ABOUT THIS TASK.
Look through the material below. Return exactly the lines from the one with "-33,7 +33,7 @@" through the one with "font-size:8px; line-height:15px; text-align:center;", both included.

━━━━━━━━━━━━━━━━━━━━━━━━━━━━━━

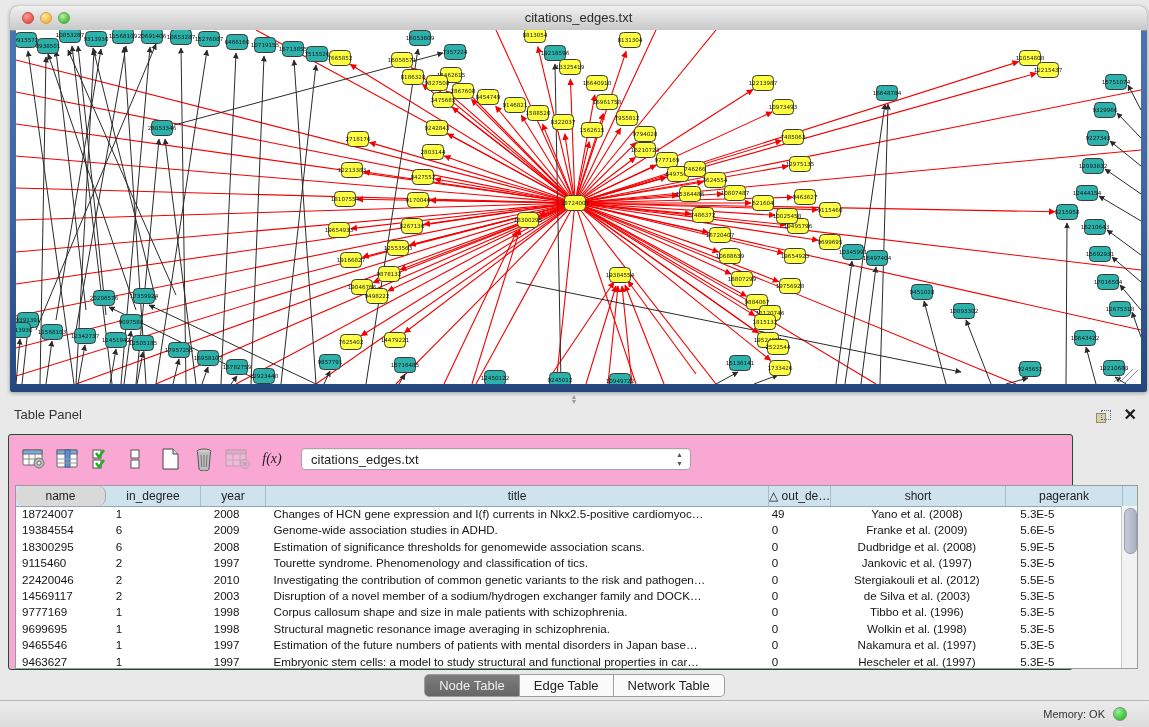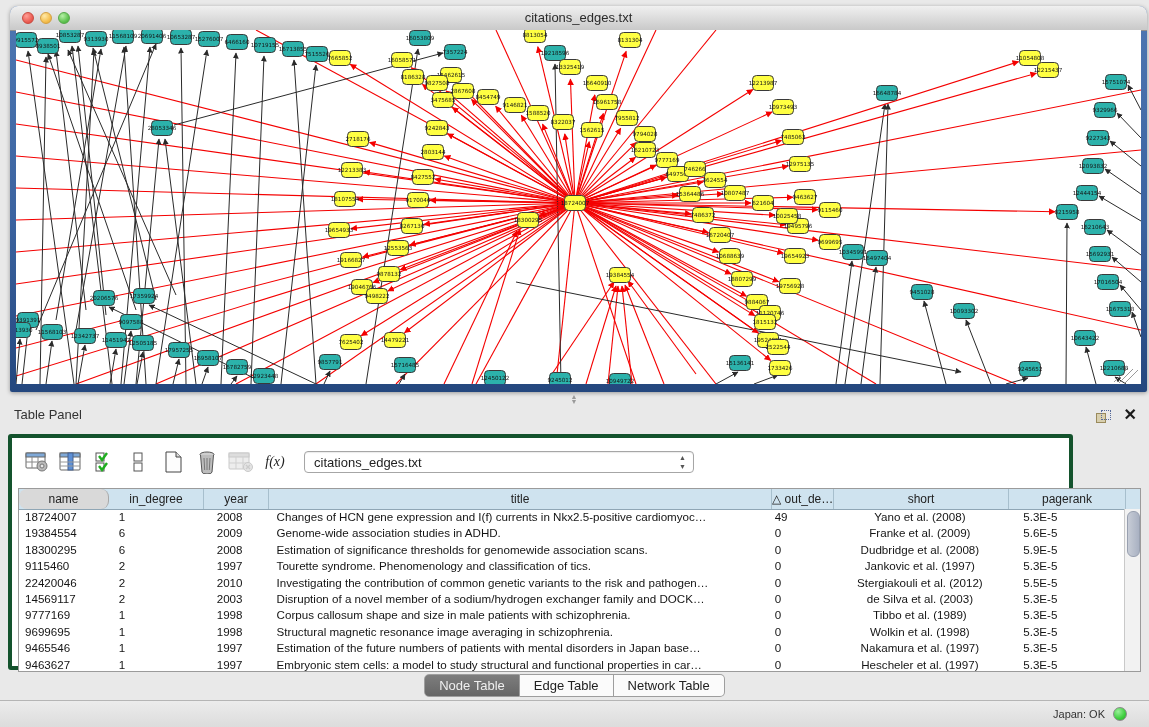--- a/index.html
+++ b/index.html
@@ -27,7 +27,7 @@
   .float-icon .sq1{position:absolute;left:0;top:3px;width:8px;height:8px;border:1.5px solid #9a8a5c;background:#d8cfae;}
   .float-icon .sq2{position:absolute;left:5px;top:0;width:8px;height:8px;border:1.5px dotted #55699a;background:transparent;}
   .close-icon{position:absolute;right:12px;top:6px;font-size:16px;font-weight:bold;color:#1a1a1a;line-height:18px;}
-  .tp-content{position:absolute;left:8px;top:434px;width:1065px;height:236px;border:4px solid #14532d;border-radius:3px;background:#ffffff;box-sizing:border-box;}
+  .tp-content{position:absolute;left:8px;top:434px;width:1065px;height:236px;border:1px solid #14532d;border-radius:3px;background:#f9a8d4;box-sizing:border-box;}
   .toolbar{position:absolute;left:0;top:0;right:0;height:48px;display:flex;align-items:center;}
   .tbtn{width:30px;height:30px;margin-left:4px;display:flex;align-items:center;justify-content:center;border:none;background:transparent;padding:0;}
   .tbtn:first-child{margin-left:10px;}

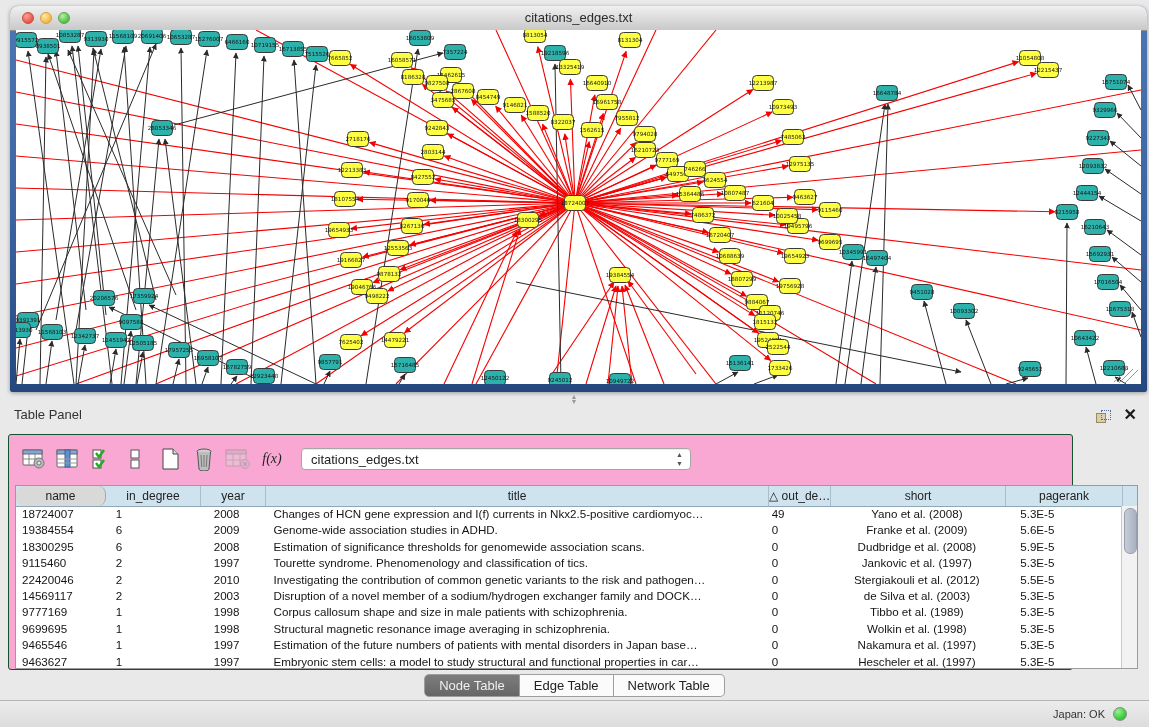--- a/index.html
+++ b/index.html
@@ -901,7 +901,7 @@
           <div class="cell col-year">1998</div>
           <div class="cell col-title">Corpus callosum shape and size in male patients with schizophrenia.</div>
           <div class="cell col-out_degree">0</div>
-          <div class="cell col-short">Tibbo et al. (1989)</div>
+          <div class="cell col-short">Tibbo et al. (1996)</div>
           <div class="cell col-pagerank">5.3E-5</div>
         </div>
         <div class="row">

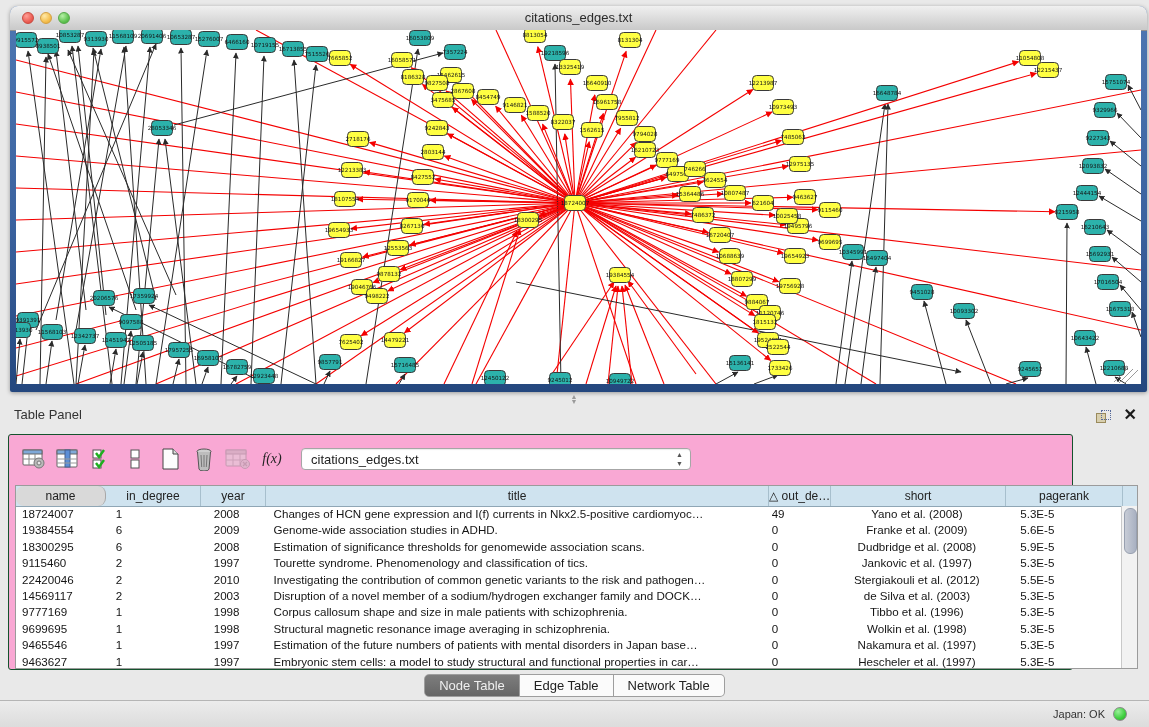--- a/index.html
+++ b/index.html
@@ -945,7 +945,7 @@
   </div>
 
 <div class="statusbar">
-  <span class="mem-label">Japan: OK</span>
+  <span class="mem-label">Memory: OK</span>
   <span class="mem-dot"></span>
 </div>
 

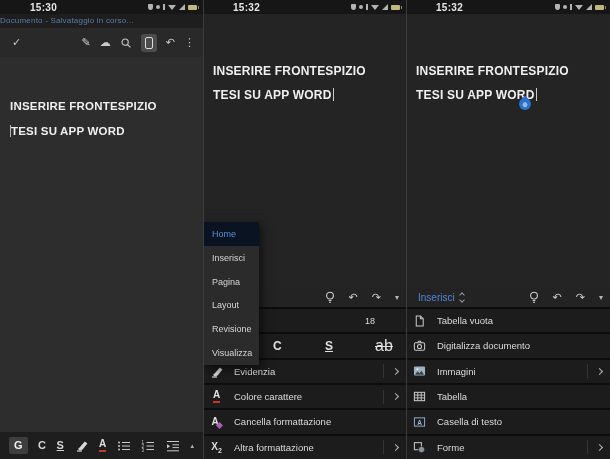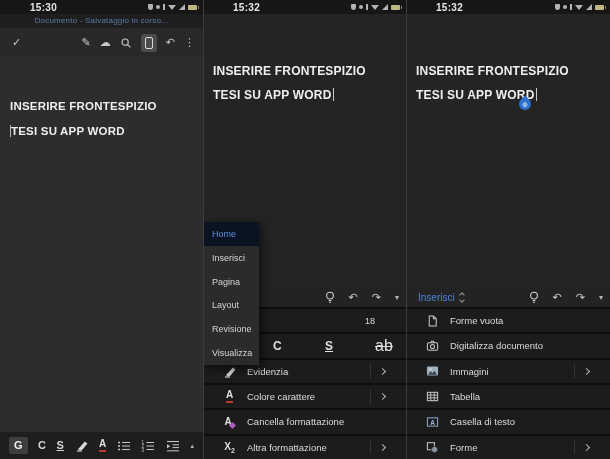--- a/index.html
+++ b/index.html
@@ -33,7 +33,7 @@
 
   
   .l-title { position:absolute; left:0; top:13px; right:0; height:15px; background:#1e1e1e;
-    color:#5d7ca6; font-size:8px; line-height:15px; text-align:center; letter-spacing:.2px; }
+    color:#5d7ca6; font-size:8px; line-height:15px; letter-spacing:.2px; }
   .l-toolbar { position:absolute; left:0; top:28px; right:0; height:29px; background:#292929;
     display:flex; align-items:center; padding:0 8px 0 12px; color:#c9c9c9; }
   .tb-right { margin-left:auto; display:flex; align-items:center; gap:9px; }

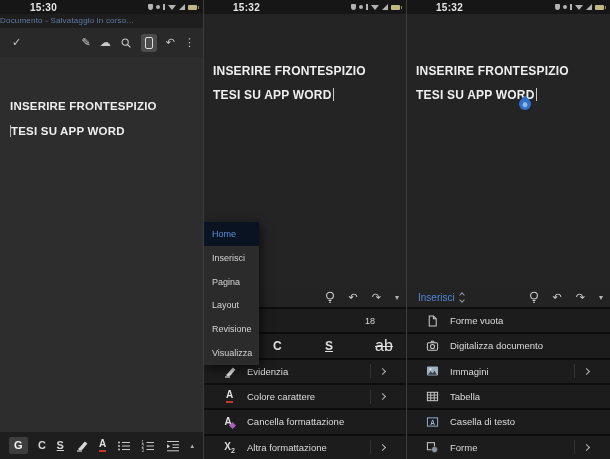--- a/index.html
+++ b/index.html
@@ -71,7 +71,7 @@
   .rh-right { margin-left:auto; display:flex; align-items:center; gap:14px; }
   .rh-icon { font-size:11px; color:#cfcfcf; line-height:1; }
   .rh-caret { font-size:8px; color:#b5b5b5; }
-  .ribbon-row { flex:1; background:#1c1c1c; display:flex; align-items:center; padding:0 18px; color:#dcdcdc; font-size:9.5px; position:relative; }
+  .ribbon-row { flex:1; background:#1c1c1c; display:flex; align-items:center; padding:0 5px; color:#dcdcdc; font-size:9.5px; position:relative; }
   .row-icon { width:17px; margin-right:9px; display:flex; align-items:center; justify-content:center; flex:none; }
   .row-div { width:1px; height:14px; background:#343434; margin-left:auto; }
   .chev { width:5px; height:5px; border-top:1.4px solid #b5b5b5; border-right:1.4px solid #b5b5b5;

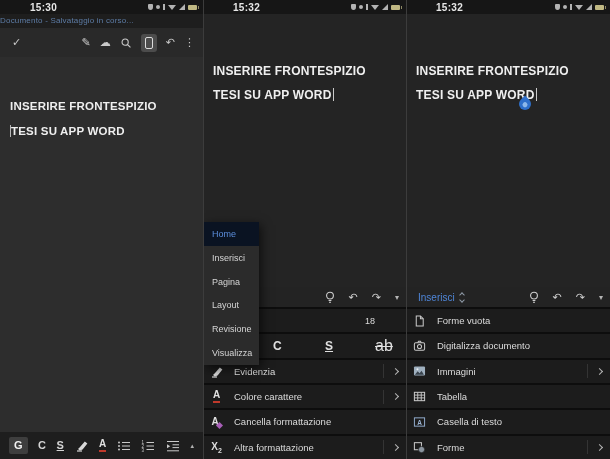--- a/index.html
+++ b/index.html
@@ -308,7 +308,7 @@
               <path d="M8 1.5v3h3" fill="none" stroke="#c9c9c9" stroke-width="1.1"></path>
             </svg>
         </span>
-        <span>Forme vuota</span>
+        <span>Tabella vuota</span>
       </div>
       <div class="ribbon-row">
         <span class="row-icon">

━━━━━━━━━━━━━━━━━━━━━━━━━━━━━━

EXERCISE ANSWER.
@@ -33,7 +33,7 @@
 
   
   .l-title { position:absolute; left:0; top:13px; right:0; height:15px; background:#1e1e1e;
-    color:#5d7ca6; font-size:8px; line-height:15px; text-align:center; letter-spacing:.2px; }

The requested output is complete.